● **Entries provided**:
· · · ·

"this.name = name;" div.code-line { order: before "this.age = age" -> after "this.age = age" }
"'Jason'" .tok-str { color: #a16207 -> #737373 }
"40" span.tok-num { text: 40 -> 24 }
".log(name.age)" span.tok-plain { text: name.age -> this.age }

· · · ·

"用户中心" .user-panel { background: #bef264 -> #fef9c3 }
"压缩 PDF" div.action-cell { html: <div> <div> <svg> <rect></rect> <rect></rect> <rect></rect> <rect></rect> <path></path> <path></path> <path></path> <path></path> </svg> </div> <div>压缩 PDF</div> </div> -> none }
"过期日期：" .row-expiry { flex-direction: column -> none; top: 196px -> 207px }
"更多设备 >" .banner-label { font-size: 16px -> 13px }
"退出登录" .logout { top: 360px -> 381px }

· · · ·

Which lines in the data hold the string "name"? Copy each of them.

● **Problem solution**:
"this.name = name;" div.code-line { order: before "this.age = age" -> after "this.age = age" }
".log(name.age)" span.tok-plain { text: name.age -> this.age }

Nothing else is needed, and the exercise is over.